Barón Biza es un enorme ojo.

Un ojo que sangra, que habla, que escribe.

Insomnes sus pupilas, luz fija y altísima como la de un faro que lo orienta hacia sus verdaderas y nauseabundas orillas.

La escritura lo convierte en un sujeto que está afuera de todo lo que es orden convencional, todo lo que pertenece a un mundo de archivo.

Las condiciones exteriores que acosan al personaje desde el principio y que van marcando el derrotero de la novela, no son suyos. Son los de todos. Es él, quien apelando al poder de la escritura, las atraviesa, las deja atrás, y se hace, se inventa, se adueña de las voces que lo acosan desde afuera como un viento enloquecedor venido del infierno. Un infierno de seres alienados, de zombis, de burócratas.

Desde él surgen entonces sus verdaderos problemas. Quedan planteados.

No hay respuestas ni soluciones.

El desierto y su semilla es una novela de una valentía insoportable.

Barón Biza se escribe, consciente a cada momento de lo que está haciendo. Sin engaños, no responde más que a las exigencias de su escritura. No testimonia ni está narrando su historia. La  va creando, va dando forma a sus problemas, en un tiempo que lleva implícita la espera. Barón Biza sabe darse tiempo, esperarse. Eso se siente en la lectura. Ese lujo. El fluir de una escritura en movimiento.

Su tiempo no es el de los demás. Es una lentitud que arrasa.

En Barón Biza la fijeza es muerte. En la quietud, en cambio, se produce el mayor acto creativo: la vida en su ebullición.  Las ciudades interiores se construyen, se levantan en espacios formados por la masa del pasado en busca de un nombre que lo singularice.

El desierto y su semilla es un milagro orgánico.

Un cuerpo que respira, hecho de escritura.

Una novela que me va a acompañar toda mi vida.

Su violencia, la gratuidad del mal, la injusticia radical de haber nacido.

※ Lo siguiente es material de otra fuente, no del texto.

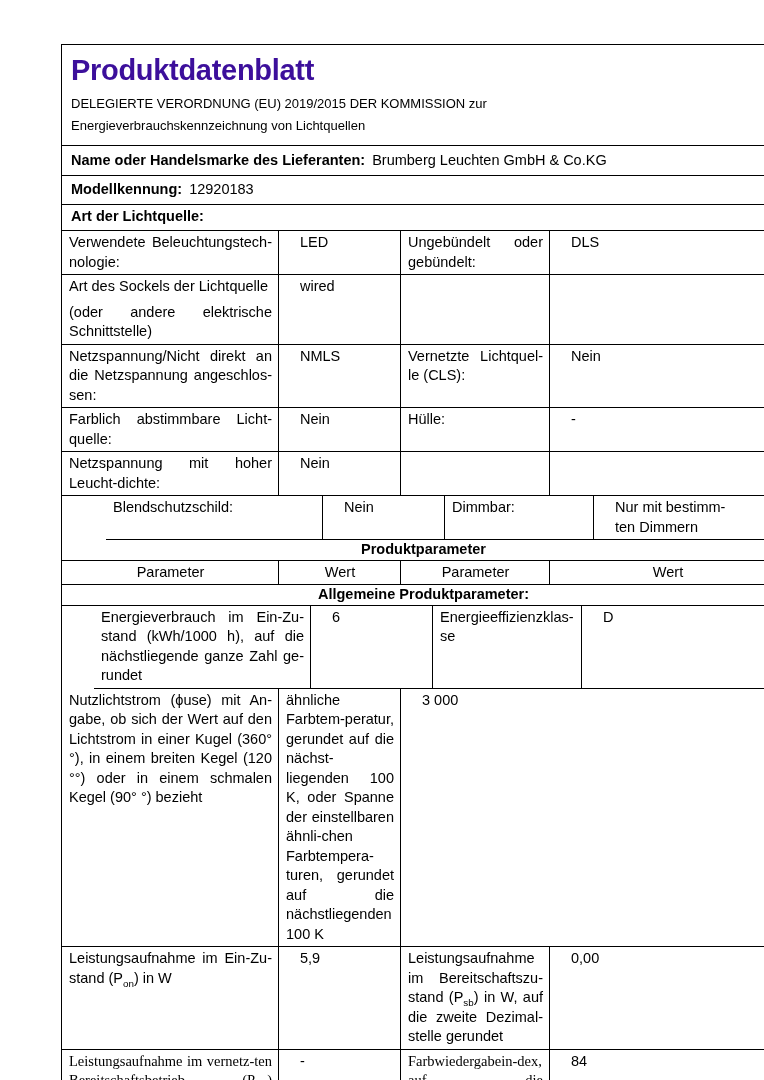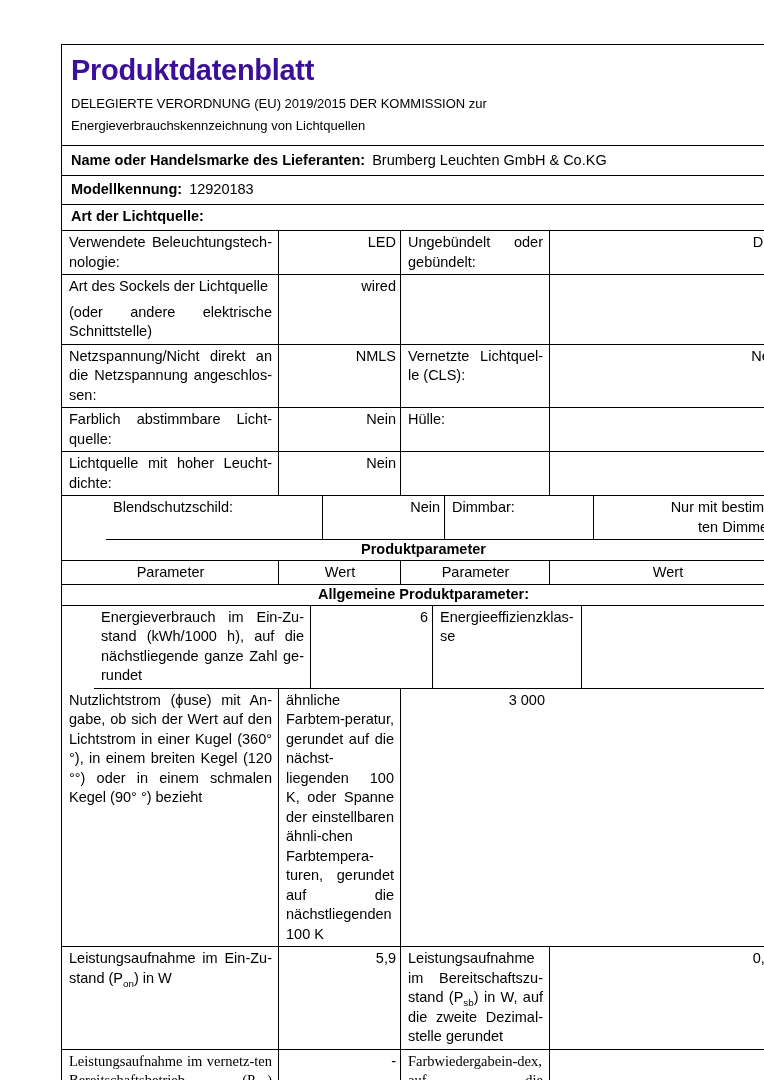"LED" .grow .v { padding: 2px 4px -> 2px 21px; text-align: right -> left }
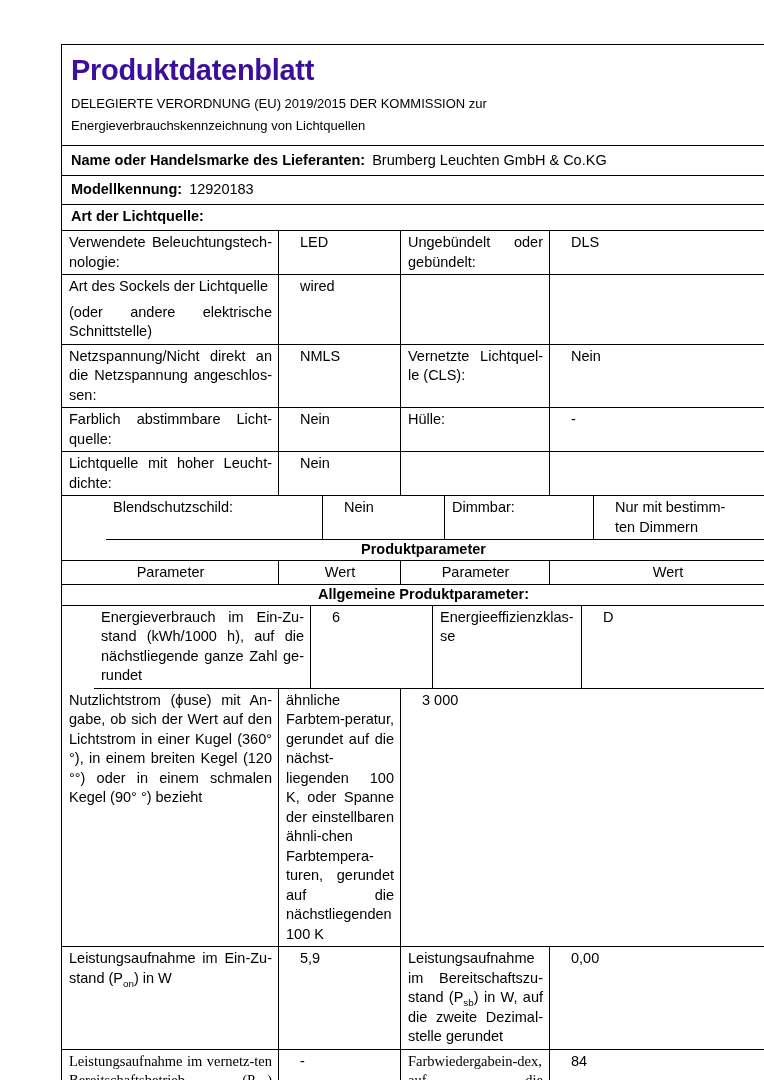"Lichtquelle mit hoher Leucht-dichte:" div.c { text: Lichtquelle -> Netzspannung }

Al leerla, reconozco El desierto y su semilla  como mía. Pero no dejo que Barón Biza trabaje para mí. Lo reconozco otro, intento trabajar a la par. En la lectura, yo también escribo el libro, entro en un tiempo de desgarramiento, de arrolladoras velocidades detenidas.  Me convierto, como él,  en una gran escritora. No por casualidad, Barón Biza fue traductor de Proust.

Luis Thonis decía que la gente no lee porque no quiere angustiarse.

Tal vez haya algo de esto en el hecho de que el nombre de Jorge Barón Biza sea ignorado. Peor para nosotros. Sin embargo, El desierto y su semilla fue reeditada y está al alcance de todos. Por suerte, porque su lectura nos abre a la angustia. Y sin atravesar la angustia, ya lo sabemos, no pasa nada, absolutamente nada.